══ Data supplied ══
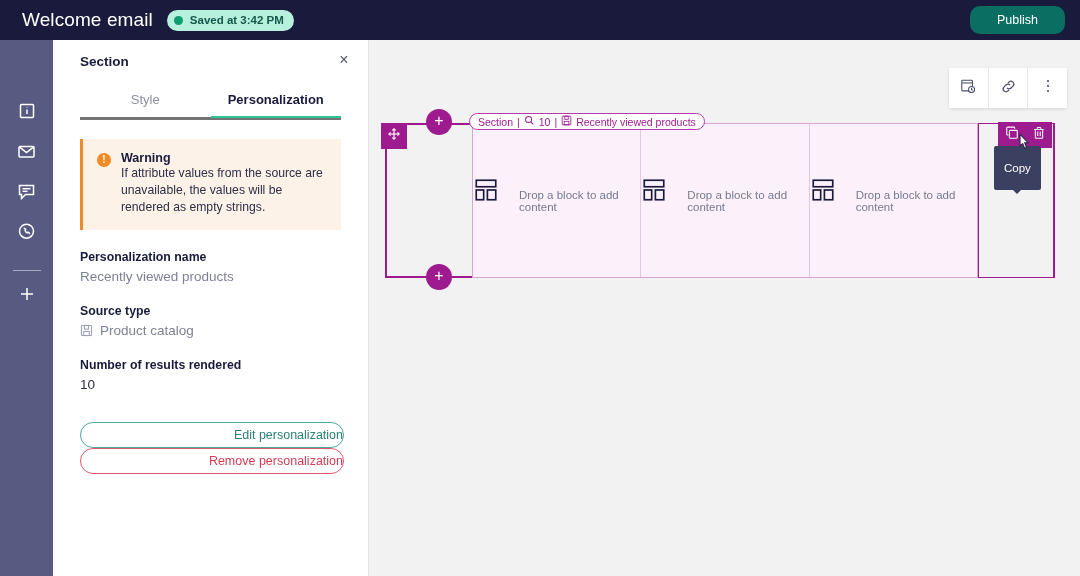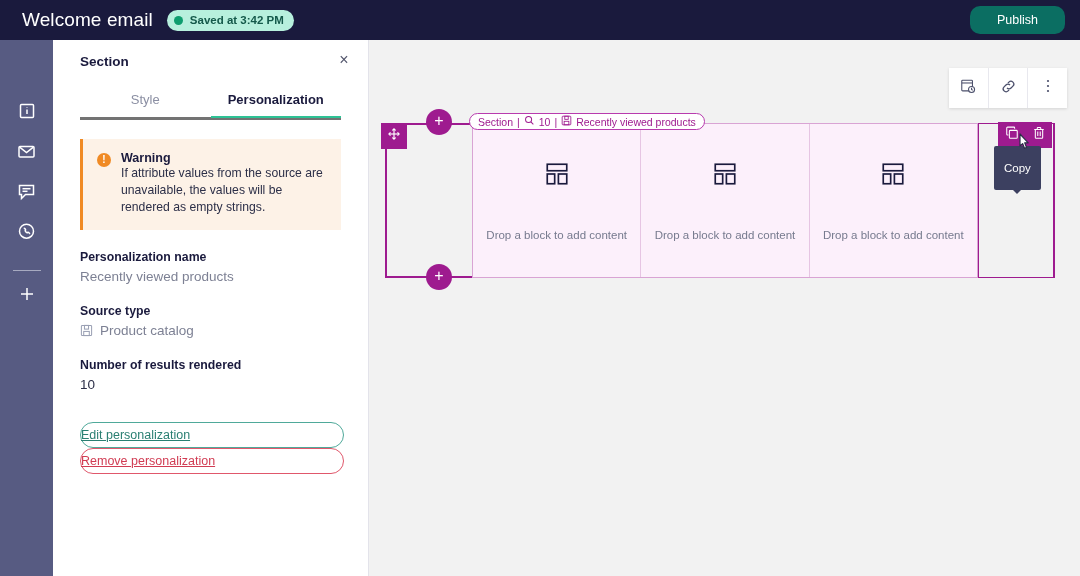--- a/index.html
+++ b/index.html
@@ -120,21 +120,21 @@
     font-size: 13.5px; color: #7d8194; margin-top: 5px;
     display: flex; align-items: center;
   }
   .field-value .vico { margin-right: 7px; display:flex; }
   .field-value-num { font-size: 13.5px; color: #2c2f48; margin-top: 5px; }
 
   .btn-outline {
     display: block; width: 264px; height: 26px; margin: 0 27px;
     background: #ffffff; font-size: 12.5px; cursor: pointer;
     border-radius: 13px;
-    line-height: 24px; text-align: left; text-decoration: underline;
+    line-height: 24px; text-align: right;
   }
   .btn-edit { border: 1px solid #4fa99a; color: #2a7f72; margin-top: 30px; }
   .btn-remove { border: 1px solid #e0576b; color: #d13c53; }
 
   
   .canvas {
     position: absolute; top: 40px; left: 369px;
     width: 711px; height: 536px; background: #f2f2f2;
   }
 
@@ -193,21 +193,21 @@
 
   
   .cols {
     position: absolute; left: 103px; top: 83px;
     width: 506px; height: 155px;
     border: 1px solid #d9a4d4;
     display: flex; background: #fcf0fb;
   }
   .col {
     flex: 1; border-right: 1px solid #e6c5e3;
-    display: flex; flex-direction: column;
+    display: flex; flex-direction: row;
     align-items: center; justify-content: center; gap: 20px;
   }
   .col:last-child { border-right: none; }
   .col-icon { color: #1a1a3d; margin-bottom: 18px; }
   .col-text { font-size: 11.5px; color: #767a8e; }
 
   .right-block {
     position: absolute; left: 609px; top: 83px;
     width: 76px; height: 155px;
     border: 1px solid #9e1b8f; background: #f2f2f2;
═══
══ Data supplied ══
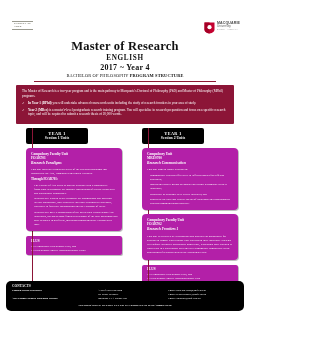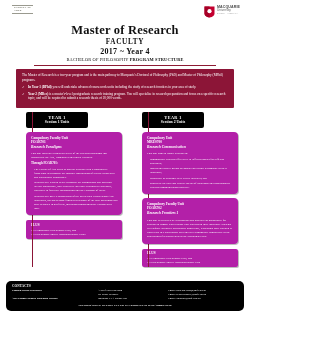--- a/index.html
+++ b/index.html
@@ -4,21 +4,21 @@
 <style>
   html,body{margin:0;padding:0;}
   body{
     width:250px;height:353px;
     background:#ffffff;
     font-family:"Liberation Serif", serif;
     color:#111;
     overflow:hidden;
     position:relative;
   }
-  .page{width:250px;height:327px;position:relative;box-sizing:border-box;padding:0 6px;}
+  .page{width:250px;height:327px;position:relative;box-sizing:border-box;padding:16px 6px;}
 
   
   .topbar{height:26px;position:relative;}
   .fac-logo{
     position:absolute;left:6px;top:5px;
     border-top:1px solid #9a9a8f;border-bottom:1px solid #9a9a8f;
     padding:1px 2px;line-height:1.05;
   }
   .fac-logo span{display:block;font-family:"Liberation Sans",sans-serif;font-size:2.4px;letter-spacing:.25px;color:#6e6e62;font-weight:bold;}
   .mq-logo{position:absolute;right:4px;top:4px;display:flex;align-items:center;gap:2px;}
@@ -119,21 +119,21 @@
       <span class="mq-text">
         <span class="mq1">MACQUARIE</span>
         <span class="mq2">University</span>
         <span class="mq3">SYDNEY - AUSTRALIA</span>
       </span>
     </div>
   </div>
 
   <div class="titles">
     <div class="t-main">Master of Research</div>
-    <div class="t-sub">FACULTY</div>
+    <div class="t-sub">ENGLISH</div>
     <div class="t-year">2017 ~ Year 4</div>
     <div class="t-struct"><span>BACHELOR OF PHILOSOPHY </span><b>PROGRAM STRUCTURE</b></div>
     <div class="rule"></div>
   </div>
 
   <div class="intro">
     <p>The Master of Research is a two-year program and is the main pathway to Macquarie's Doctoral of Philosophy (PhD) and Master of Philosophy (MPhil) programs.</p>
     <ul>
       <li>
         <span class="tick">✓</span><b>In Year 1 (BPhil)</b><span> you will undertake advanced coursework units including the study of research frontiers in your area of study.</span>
═══
Your assignment:
From the entries above, copy every line where the word "flex" shows up.

Solution to the exercise:
     display: flex; align-items: center;
   .field-value .vico { margin-right: 7px; display:flex; }
     display: flex; background: #fcf0fb;
     flex: 1; border-right: 1px solid #e6c5e3;
-    display: flex; flex-direction: column;
+    display: flex; flex-direction: row;
   .mq-logo{position:absolute;right:4px;top:4px;display:flex;align-items:center;gap:2px;}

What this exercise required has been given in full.